Le habló con tono suave y terminante:

—¿Me oyes, Dingo, no es verdad? No sé dónde estamos ni hacia dónde vamos, pero tú tampoco lo sabes. De modo que nos necesitamos mutuamente, Dingo. ¿Harás un pacto conmigo? Tú puedes saber dónde estamos porque tu radio puede llegar hasta las naves, pero no puedes regresar sin bióxido de carbono. Yo tengo bastante para los dos, pero te necesito para que guíes.

—Al espacio contigo, ¡basura! —vociferó Dingo—. Cuando haya terminado contigo, yo tendré los cilindros impelentes.

—No lo creo —respondió Lucky con frialdad.

—También te piensas que los has despistado a ellos. ¡Adelante! ¡Adelante, cochino embaucador! ¿Y qué ganarás? El capitán vendrá por mí donde quiera que esté y tú estarás por allí, flotando a la deriva, con el casco deshecho y la sangre congelada sobre tu cara.

—No, amigo mío. Hay algo en tu espalda, y tú lo sabes. Quizá no lo puedas sentir a través del metal, pero está aquí. Te lo aseguro.

—Una pistola impelente. ¿Y qué?
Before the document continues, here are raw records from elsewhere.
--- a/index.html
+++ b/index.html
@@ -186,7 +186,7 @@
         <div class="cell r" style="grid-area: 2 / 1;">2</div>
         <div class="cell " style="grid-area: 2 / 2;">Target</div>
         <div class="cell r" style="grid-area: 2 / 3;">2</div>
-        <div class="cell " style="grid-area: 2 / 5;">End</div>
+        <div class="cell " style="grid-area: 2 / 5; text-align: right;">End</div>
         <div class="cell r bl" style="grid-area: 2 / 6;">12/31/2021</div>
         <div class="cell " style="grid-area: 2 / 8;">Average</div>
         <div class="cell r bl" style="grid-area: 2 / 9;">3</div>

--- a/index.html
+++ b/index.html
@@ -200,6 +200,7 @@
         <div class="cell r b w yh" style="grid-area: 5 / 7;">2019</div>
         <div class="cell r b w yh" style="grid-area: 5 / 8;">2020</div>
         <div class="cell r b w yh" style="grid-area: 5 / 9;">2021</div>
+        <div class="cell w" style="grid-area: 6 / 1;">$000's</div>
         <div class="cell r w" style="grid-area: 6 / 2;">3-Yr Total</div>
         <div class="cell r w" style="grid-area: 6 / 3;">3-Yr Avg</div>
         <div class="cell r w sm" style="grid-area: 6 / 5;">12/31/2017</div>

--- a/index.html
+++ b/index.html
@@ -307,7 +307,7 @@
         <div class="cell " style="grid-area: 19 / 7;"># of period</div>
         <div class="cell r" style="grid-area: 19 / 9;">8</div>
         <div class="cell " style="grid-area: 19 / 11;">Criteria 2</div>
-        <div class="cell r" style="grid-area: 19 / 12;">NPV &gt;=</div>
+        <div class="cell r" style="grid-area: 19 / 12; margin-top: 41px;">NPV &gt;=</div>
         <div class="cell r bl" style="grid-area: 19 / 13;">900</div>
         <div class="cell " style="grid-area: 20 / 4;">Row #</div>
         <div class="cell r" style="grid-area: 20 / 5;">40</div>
Eso no quiere decir nada mientras estemos juntos.

Pero sus brazos cesaron de contorsionarse para coger a Lucky.

—No soy un profesional de duelos a pistola impelente —Lucky parecía contento de poder declarar tal cosa—. Pero aun así sé mucho más que tú acerca de este tipo de pistolas. Los disparos se intercambian a kilómetros de distancia. No hay resistencia de aire que aminore la velocidad o cambie el curso de la corriente de gas, pero hay resistencias internas. Siempre se produce alguna turbulencia en la corriente. Los cristales se entrechocan y su velocidad disminuye. La línea de gas se hace más ancha. Si no hace blanco, se esparce en el espacio y se desvanece, pero si hace blanco, aún puede golpear como la coz de una mula, después de kilómetros de recorrido.